Hacker News new | ask | show | jobs
by meisanother 1369 days ago
There's also something beautiful about seeing or creating a Kogge-Stone implementation on silicon.

I know it was one of the first time I thought to myself: this is not just a straightforward pipeline, yet it all follows such a beautifully geometrical interconnect pattern. Super fast, yet very elegant to layout.

1 comments

The original paper is a masterpiece to read as well, if you haven't read it.

"A Parallel Algorithm for the Efficient Solution of a General Class of Recurrence Equation", by Kogge and Stone.

It proves the result for _all_ associative operations (technically, a class slightly larger than associative. Kogge and Stone called this a "semi-associative" operation).

Well, just got it. Thanks for the reference!

A bit sad that 1974 papers are still behind a IEEE paywall...

Edit: Just finished reading it. I have to say that the generalization of 3.2 got a bit over me, but otherwise it's pretty amazing that they could define such a generalization. Intuition for those type of problem is often to proceed one step at a time, N times.

That it is provably doable in log2(N) is great, especially since it allows for a choice of the depth/number of processors you want to use for the problem. Hopefully next time I design a latency-constrained system I remember to look at that article

> Hopefully next time I design a latency-constrained system I remember to look at that article

Nah. Your next step is to read "Data parallel algorithms" by Hillis and Steele, which starts to show how these principles can be applied to code. (Much higher-level, easier to follow, paper. From ACM too, so its free since its older than 2000)

Then you realize that all you're doing is following the steps towards "Map-reduce" and modern parallel code and just use Map Reduce / NVidia cub::scan / etc. etc. and all the modern stuff that is built from these fundamental concepts.

Kogge and Stone's paper sits at the root of it all though.
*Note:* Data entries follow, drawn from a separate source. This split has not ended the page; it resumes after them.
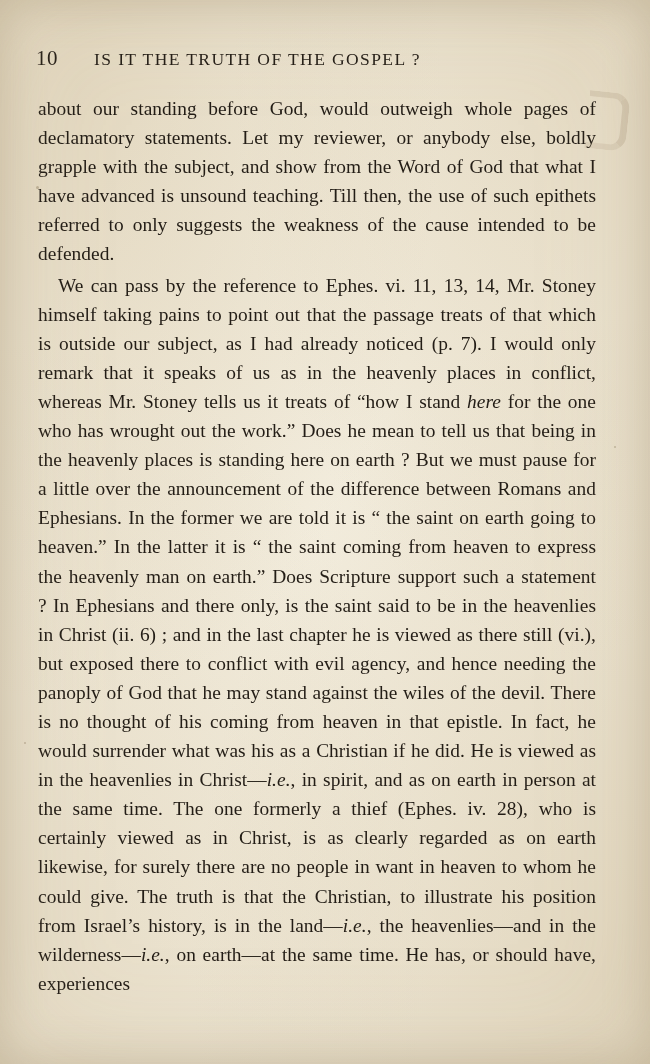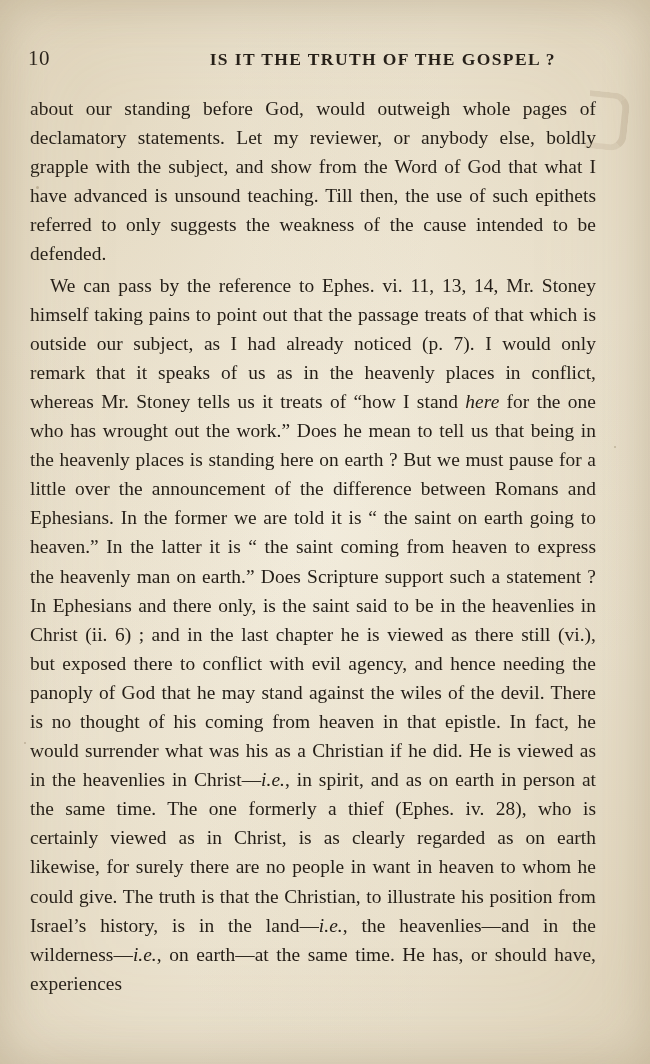--- a/index.html
+++ b/index.html
@@ -59,7 +59,7 @@
     width: 650px;
     height: 1064px;
     box-sizing: border-box;
-    padding: 46px 52px 30px 28px;
+    padding: 46px 52px 30px 36px;
   }
 
   .running-head {

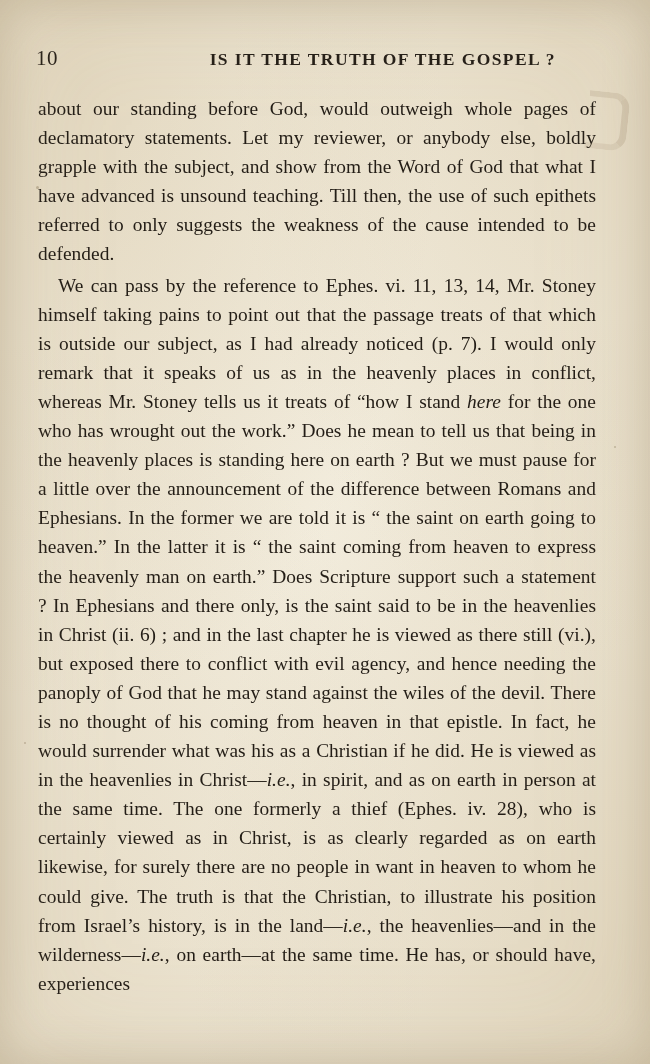--- a/index.html
+++ b/index.html
@@ -76,12 +76,11 @@
   }
   .head-title {
     flex: 1;
-    text-align: right;
+    text-align: left;
     font-size: 17.5px;
     letter-spacing: 1.4px;
     padding-right: 42px;
     white-space: nowrap;
-    font-weight: bold;
   }
 
   .body-text {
From Data Parallel algorithms by Hillis and Steele conclusion: 'if the number of lines of code is fixed and the amount of data is allowed to grow arbitrarily, then the ratio of code to data will necessarily approach zero. The parallelism to be gained by concurrently operating on multiple data elements will therefore be greater than the parallelism to be gained by concurrently executing lines of code'

I feel like this sums up the way of thinking one must have in this paradigm.

It's funny because when designing digital hardware, you're kind-of trained to see things under that angle, since often the commands you write will expand in that tree-like structure, but to gates/ALU instead of data.

Then managing the data-path often piggy-backs on the hardware structure you just generated.

I feel like I have a overall grasp on these concept, yet there's so much interesting results that I don't know about...